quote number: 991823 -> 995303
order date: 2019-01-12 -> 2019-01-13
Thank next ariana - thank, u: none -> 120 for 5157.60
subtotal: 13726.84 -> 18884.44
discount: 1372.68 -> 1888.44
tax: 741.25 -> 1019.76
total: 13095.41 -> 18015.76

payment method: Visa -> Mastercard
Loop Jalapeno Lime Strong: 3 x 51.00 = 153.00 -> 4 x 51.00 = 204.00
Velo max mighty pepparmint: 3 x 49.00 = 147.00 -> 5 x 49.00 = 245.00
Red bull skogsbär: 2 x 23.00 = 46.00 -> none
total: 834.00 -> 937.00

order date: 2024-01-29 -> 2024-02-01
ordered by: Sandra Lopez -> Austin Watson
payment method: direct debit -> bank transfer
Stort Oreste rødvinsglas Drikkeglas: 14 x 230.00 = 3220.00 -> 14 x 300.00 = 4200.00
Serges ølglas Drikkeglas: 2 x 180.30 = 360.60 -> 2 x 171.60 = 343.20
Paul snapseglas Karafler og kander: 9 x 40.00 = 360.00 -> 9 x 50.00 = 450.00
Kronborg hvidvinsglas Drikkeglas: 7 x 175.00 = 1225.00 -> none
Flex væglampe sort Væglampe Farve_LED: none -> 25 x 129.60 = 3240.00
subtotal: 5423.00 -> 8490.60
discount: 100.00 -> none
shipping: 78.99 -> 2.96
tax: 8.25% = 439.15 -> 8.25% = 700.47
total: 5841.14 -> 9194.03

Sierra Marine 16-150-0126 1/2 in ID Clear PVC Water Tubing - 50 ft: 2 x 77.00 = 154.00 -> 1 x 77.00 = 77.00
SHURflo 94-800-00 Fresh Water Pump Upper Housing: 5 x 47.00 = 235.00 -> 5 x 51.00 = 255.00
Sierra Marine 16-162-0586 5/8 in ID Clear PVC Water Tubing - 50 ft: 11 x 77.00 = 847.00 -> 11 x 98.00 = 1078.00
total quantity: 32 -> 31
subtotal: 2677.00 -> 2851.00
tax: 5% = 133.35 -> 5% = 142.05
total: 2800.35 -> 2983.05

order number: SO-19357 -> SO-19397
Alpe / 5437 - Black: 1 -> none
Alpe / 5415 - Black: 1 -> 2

▬▬▬

Task item: From the records above, extract exactly and only the lines that begin at the line with "Sierra Marine 16-150-0126" and stop after the line with "subtotal: 2677.00 -> 2851.00".

Answer below:
Sierra Marine 16-150-0126 1/2 in ID Clear PVC Water Tubing - 50 ft: 2 x 77.00 = 154.00 -> 1 x 77.00 = 77.00
SHURflo 94-800-00 Fresh Water Pump Upper Housing: 5 x 47.00 = 235.00 -> 5 x 51.00 = 255.00
Sierra Marine 16-162-0586 5/8 in ID Clear PVC Water Tubing - 50 ft: 11 x 77.00 = 847.00 -> 11 x 98.00 = 1078.00
total quantity: 32 -> 31
subtotal: 2677.00 -> 2851.00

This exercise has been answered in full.